WHAT THE EXERCISE ASKS: Pictures aside, repeat all the entries below exactly as they appear.
*** Opening AVAILABLE RECORDS ***
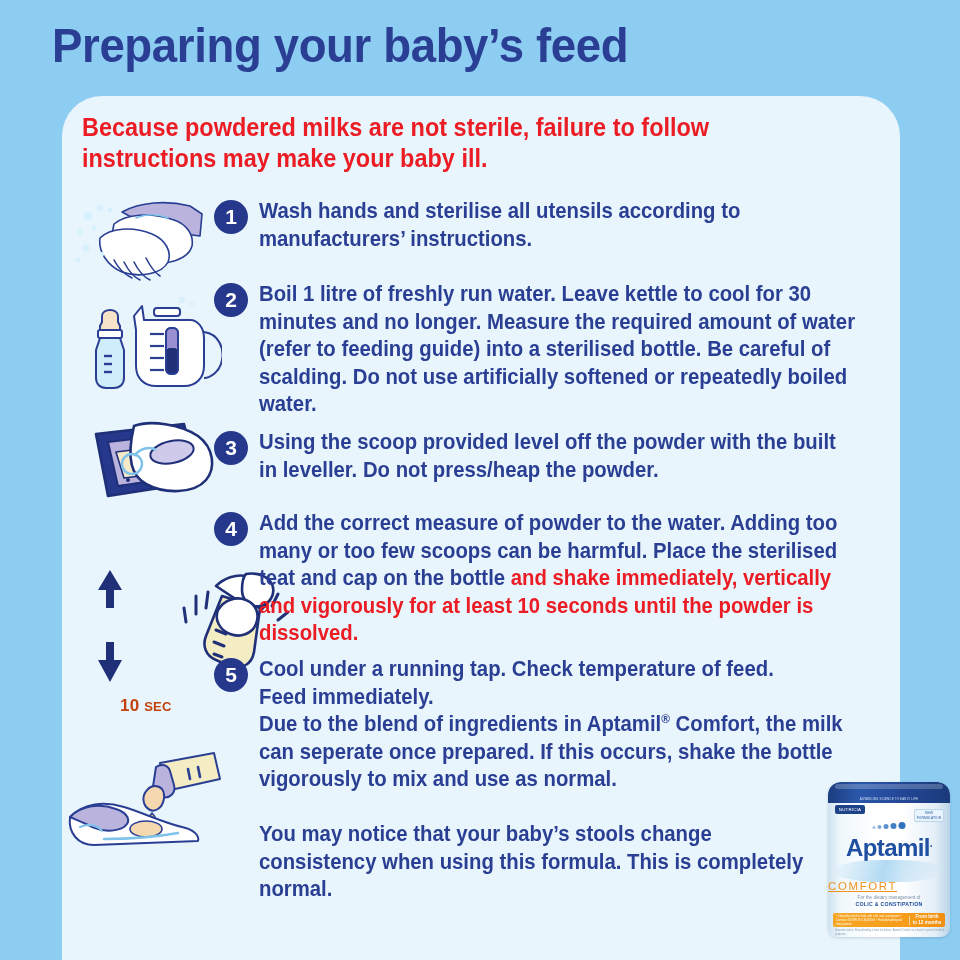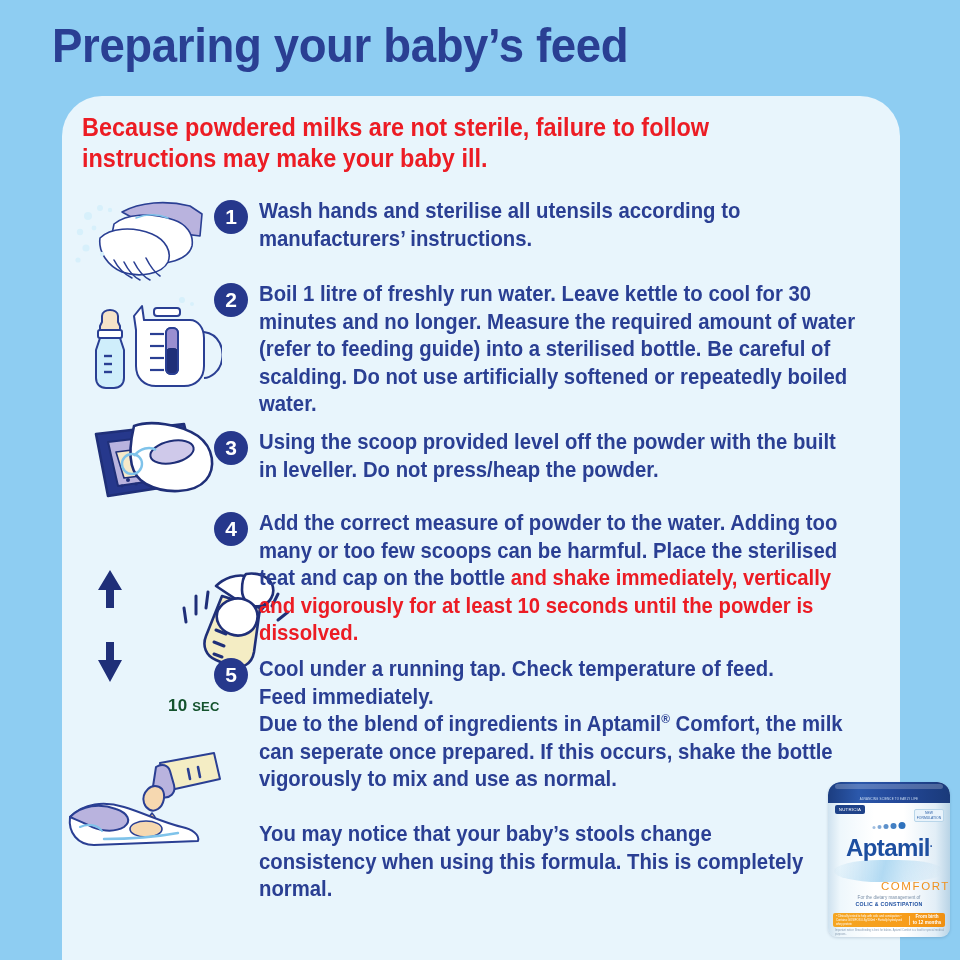--- a/index.html
+++ b/index.html
@@ -115,9 +115,8 @@
     top: 600px;
     font-size: 17px;
     font-weight: 700;
-    color: #14532d;
+    color: #c2410c;
     letter-spacing: 0.2px;
-    margin-left: 48px;
   }
   .ten-sec .sec { font-size: 13px; }
 

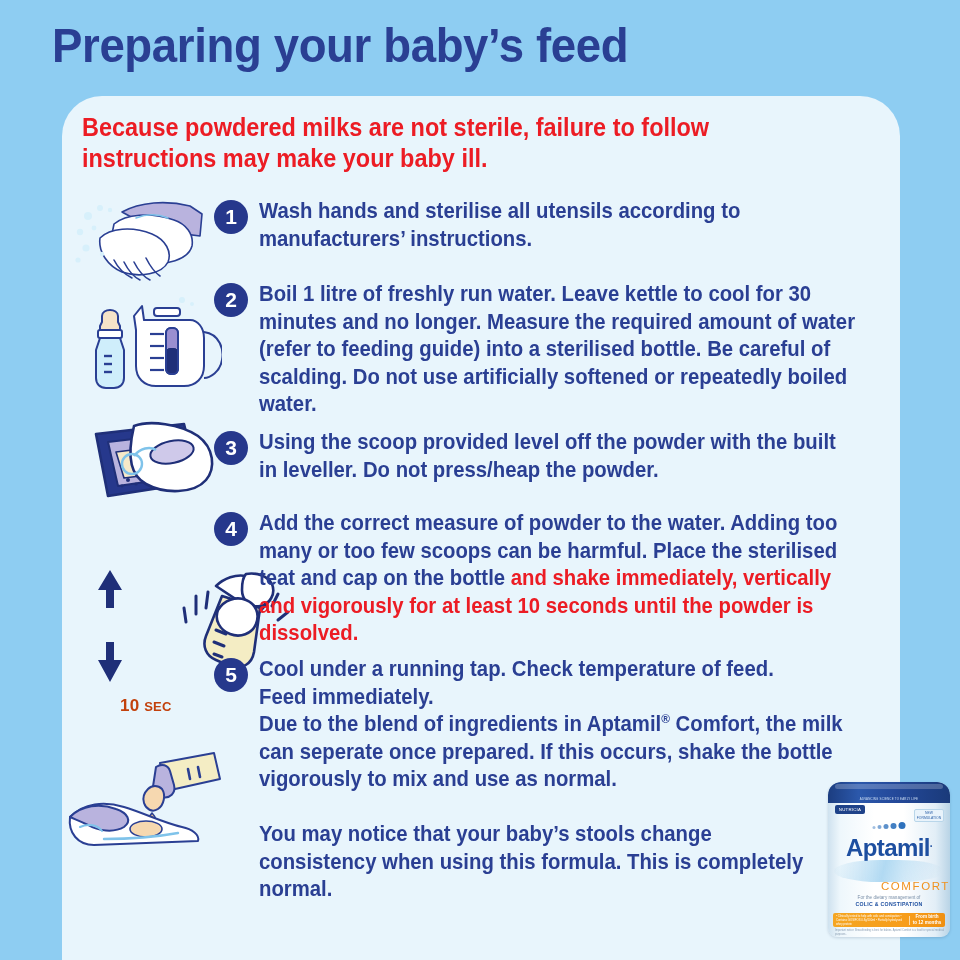--- a/index.html
+++ b/index.html
@@ -231,10 +231,11 @@
     position: absolute;
     left: 0; right: 0;
     top: 98px;
-    text-align: right;
+    text-align: left;
     font-size: 11.5px;
     letter-spacing: 1.6px;
     color: #f0921f;
+    text-decoration: underline;
   }
   .tin-sub1 {
     position: absolute;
*** Closing AVAILABLE RECORDS ***
TASK SOLUTION:
--- a/index.html
+++ b/index.html
@@ -115,9 +115,8 @@
     top: 600px;
     font-size: 17px;
     font-weight: 700;
-    color: #14532d;
+    color: #c2410c;
     letter-spacing: 0.2px;
-    margin-left: 48px;
   }
   .ten-sec .sec { font-size: 13px; }
 

--- a/index.html
+++ b/index.html
@@ -231,10 +231,11 @@
     position: absolute;
     left: 0; right: 0;
     top: 98px;
-    text-align: right;
+    text-align: left;
     font-size: 11.5px;
     letter-spacing: 1.6px;
     color: #f0921f;
+    text-decoration: underline;
   }
   .tin-sub1 {
     position: absolute;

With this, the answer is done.